Kati Wilhelm war im Gegensatz zu Henkel das Rennen verhalten angegangen und lief dann die schnellste Schlussrunde des gesamten Feldes. "Ich hatte noch schwere Beine vom Staffelrennen. Deshalb war das die richtige Taktik. Was ich nach dem Fehler mit dem letzten Liegendschuss gedacht habe, konnte jeder im Stadion von meinen Lippen ablesen", sagte Wilhelm. Der sechste Platz mit prima Material sei ganz okay, auch wenn der eine Schießfehler überflüssig war.
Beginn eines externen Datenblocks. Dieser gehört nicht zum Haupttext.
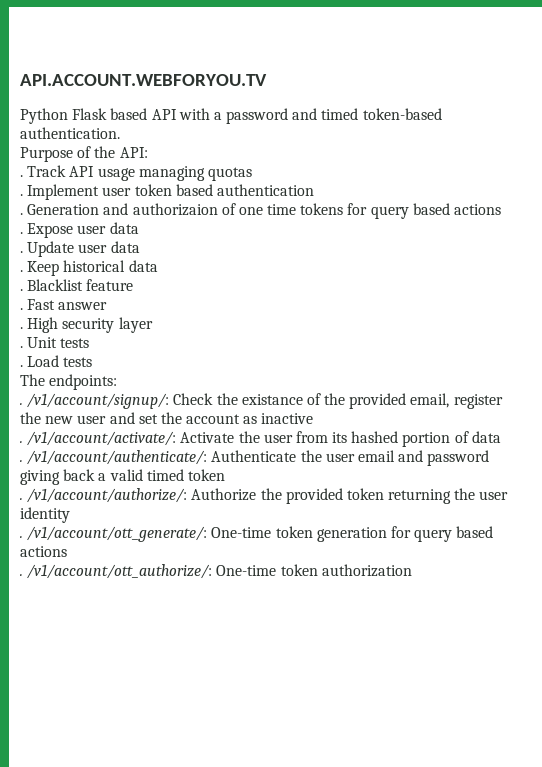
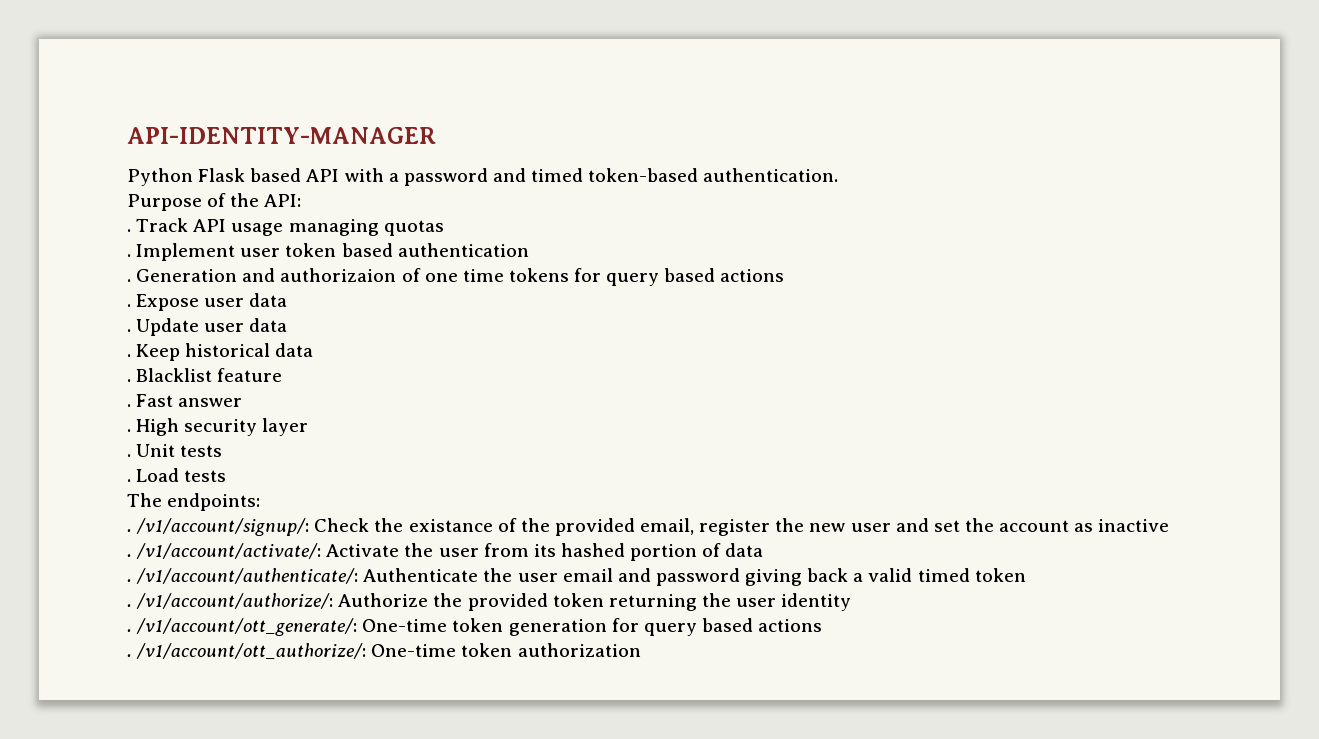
[20,74,267,86] API.ACCOUNT.WEBFORYOU.TV -> [127,127,436,144] API-IDENTITY-MANAGER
Neuner: "Ich kann es besser"

Während sie mit Platz sechs noch ein sehr achtbares Resultat einfuhr, reichte es für Gold-Lena Neuner nach drei Strafrunden nur zum 13. Platz. "Für mich war es trotzdem ein prima Erlebnis, weil ich endlich wieder die Laufbestzeit setzen konnte. Auf den letzten Kilometern konnte ich wieder richtig Gas geben. Offensichtlich habe ich über Weihnachten richtig trainiert", sagte die sechsmalige Weltmeisterin über ihren Auftritt. "Ärgerlich war aber das Schießen. Ich kann es besser. Drei Strafrunden im Sprint sind eben zu viel, wenn man ganz nach vorn kommen will."